**Assigned task**
All lines that hold the string "bold" should be copied. Find them in the listing below.

------------------------------------------------------------

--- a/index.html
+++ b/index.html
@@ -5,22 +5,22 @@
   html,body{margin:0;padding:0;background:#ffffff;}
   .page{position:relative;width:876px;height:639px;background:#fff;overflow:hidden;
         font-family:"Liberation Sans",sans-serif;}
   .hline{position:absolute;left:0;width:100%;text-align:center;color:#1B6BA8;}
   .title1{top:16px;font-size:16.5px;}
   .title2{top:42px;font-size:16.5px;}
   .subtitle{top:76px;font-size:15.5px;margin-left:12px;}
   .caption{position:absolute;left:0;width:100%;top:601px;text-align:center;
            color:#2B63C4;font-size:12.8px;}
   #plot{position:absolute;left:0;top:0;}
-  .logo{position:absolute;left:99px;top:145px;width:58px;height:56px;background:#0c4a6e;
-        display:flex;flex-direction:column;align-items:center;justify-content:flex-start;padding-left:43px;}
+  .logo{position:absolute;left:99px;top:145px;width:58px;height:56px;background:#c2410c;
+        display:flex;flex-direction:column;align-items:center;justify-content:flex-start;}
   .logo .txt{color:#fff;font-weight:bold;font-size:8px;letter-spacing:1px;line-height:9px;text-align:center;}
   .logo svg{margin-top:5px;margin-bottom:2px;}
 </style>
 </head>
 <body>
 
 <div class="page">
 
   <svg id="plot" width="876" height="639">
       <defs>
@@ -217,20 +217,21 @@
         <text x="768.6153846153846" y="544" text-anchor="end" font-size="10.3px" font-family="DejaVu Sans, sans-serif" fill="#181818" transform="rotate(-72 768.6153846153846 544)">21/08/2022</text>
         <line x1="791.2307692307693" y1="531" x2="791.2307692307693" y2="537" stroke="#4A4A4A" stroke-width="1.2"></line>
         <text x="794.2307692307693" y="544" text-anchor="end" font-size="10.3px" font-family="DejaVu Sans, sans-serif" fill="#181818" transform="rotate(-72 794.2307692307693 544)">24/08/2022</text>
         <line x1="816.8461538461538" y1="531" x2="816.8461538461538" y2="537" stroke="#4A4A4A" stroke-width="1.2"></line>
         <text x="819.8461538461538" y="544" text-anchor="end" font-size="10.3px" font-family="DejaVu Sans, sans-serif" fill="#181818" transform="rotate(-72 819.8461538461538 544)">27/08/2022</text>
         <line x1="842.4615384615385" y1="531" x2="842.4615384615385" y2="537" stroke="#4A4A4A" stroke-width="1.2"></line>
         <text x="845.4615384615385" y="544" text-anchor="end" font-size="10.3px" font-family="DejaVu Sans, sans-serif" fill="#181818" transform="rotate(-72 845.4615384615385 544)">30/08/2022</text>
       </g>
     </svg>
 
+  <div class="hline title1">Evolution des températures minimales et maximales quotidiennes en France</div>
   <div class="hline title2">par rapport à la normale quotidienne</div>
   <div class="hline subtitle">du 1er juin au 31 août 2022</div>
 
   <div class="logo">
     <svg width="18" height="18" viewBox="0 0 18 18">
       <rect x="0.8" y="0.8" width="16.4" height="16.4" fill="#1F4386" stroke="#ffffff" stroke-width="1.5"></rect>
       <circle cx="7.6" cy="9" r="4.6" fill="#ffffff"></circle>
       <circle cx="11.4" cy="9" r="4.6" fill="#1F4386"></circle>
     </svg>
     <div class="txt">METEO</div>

------------------------------------------------------------

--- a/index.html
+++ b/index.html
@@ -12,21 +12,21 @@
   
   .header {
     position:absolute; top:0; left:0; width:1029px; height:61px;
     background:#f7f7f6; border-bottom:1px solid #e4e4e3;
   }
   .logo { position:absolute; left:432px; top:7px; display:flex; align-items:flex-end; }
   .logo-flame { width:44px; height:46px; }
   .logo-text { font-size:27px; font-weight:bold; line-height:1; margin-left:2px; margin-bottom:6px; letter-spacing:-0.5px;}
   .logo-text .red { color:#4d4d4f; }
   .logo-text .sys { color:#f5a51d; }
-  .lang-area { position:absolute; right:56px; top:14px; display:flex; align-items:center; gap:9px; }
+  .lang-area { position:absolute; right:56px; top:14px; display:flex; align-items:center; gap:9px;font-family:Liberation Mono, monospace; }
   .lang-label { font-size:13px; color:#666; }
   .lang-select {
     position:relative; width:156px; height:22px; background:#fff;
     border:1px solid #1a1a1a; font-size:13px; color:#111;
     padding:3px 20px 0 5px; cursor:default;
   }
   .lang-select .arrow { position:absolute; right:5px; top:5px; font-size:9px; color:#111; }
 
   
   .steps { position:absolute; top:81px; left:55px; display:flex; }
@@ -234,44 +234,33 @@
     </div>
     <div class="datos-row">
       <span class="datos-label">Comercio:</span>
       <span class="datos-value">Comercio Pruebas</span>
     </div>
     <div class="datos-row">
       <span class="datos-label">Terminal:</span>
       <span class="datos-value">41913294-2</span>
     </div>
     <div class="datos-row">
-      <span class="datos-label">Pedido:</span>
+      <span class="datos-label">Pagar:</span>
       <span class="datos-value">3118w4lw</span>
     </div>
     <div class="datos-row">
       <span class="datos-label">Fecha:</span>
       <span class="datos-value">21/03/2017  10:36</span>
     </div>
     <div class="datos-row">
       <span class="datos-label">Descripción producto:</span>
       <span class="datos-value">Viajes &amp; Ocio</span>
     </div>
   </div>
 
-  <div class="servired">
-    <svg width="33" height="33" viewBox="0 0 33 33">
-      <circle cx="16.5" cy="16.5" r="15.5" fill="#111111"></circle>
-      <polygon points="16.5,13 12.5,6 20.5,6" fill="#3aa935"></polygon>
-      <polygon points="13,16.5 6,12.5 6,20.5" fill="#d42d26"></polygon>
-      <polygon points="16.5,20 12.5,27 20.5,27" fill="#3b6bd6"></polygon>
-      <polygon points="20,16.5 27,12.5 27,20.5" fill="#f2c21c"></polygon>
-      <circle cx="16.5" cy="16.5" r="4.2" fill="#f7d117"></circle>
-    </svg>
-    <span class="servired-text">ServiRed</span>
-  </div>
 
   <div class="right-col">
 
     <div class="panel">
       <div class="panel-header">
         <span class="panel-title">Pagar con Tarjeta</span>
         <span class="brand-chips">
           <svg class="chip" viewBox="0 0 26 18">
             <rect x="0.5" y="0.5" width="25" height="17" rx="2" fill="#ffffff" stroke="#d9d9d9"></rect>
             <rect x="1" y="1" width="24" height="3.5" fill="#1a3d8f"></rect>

------------------------------------------------------------

**Solution for this problem**
   .logo .txt{color:#fff;font-weight:bold;font-size:8px;letter-spacing:1px;line-height:9px;text-align:center;}
   .logo-text { font-size:27px; font-weight:bold; line-height:1; margin-left:2px; margin-bottom:6px; letter-spacing:-0.5px;}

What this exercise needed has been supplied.